(PROVIDED DATA)
◆ ◆ ◆
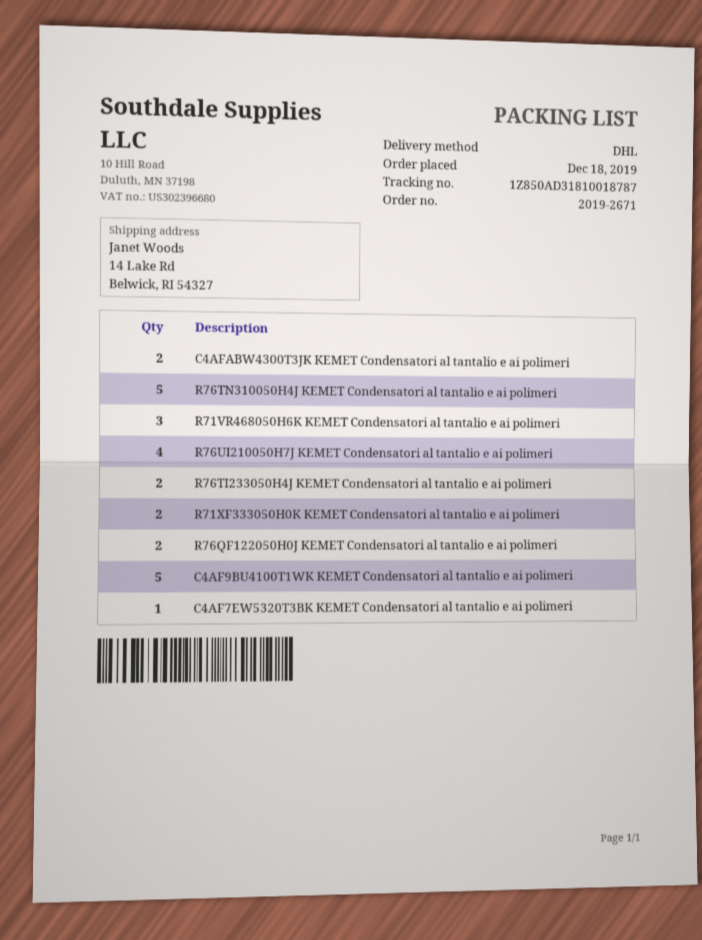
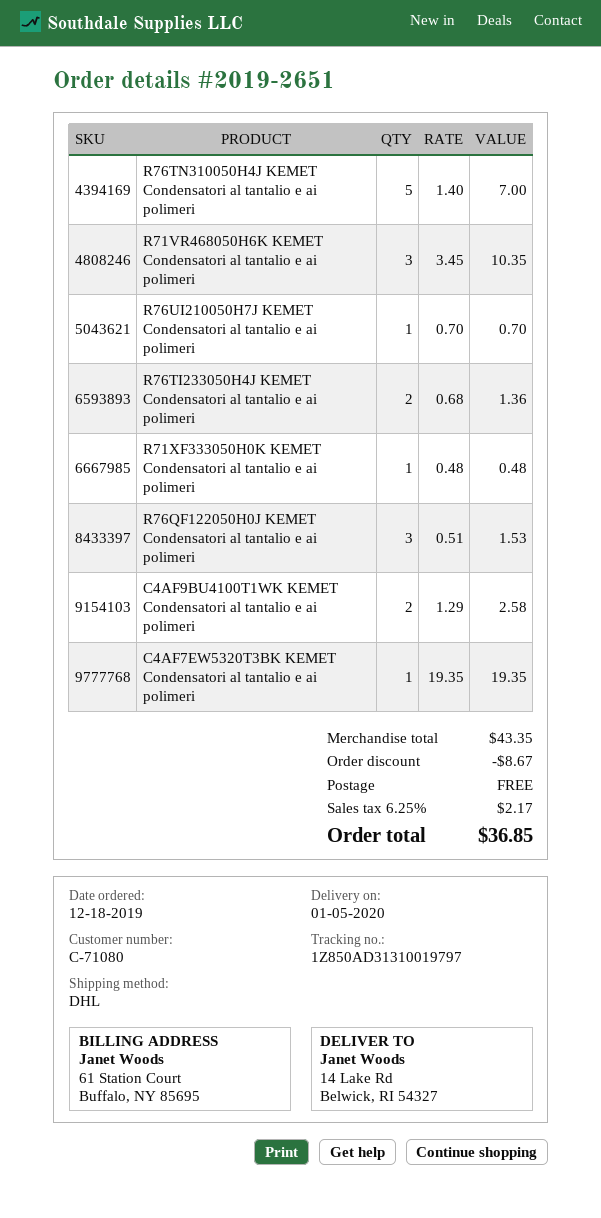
order number: 2019-2671 -> 2019-2651
tracking number: 1Z850AD31810018787 -> 1Z850AD31310019797
C4AFABW4300T3JK KEMET Condensatori al tantalio e ai polimeri: 2 -> none
R76UI210050H7J KEMET Condensatori al tantalio e ai polimeri: 4 -> 1
R71XF333050H0K KEMET Condensatori al tantalio e ai polimeri: 2 -> 1
R76QF122050H0J KEMET Condensatori al tantalio e ai polimeri: 2 -> 3
C4AF9BU4100T1WK KEMET Condensatori al tantalio e ai polimeri: 5 -> 2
◆ ◆ ◆
(TASK TO COMPLETE) The lines to return are those in the records above that hold the word "KEMET".

(SOLUTION TO THIS TASK)
C4AFABW4300T3JK KEMET Condensatori al tantalio e ai polimeri: 2 -> none
R76UI210050H7J KEMET Condensatori al tantalio e ai polimeri: 4 -> 1
R71XF333050H0K KEMET Condensatori al tantalio e ai polimeri: 2 -> 1
R76QF122050H0J KEMET Condensatori al tantalio e ai polimeri: 2 -> 3
C4AF9BU4100T1WK KEMET Condensatori al tantalio e ai polimeri: 5 -> 2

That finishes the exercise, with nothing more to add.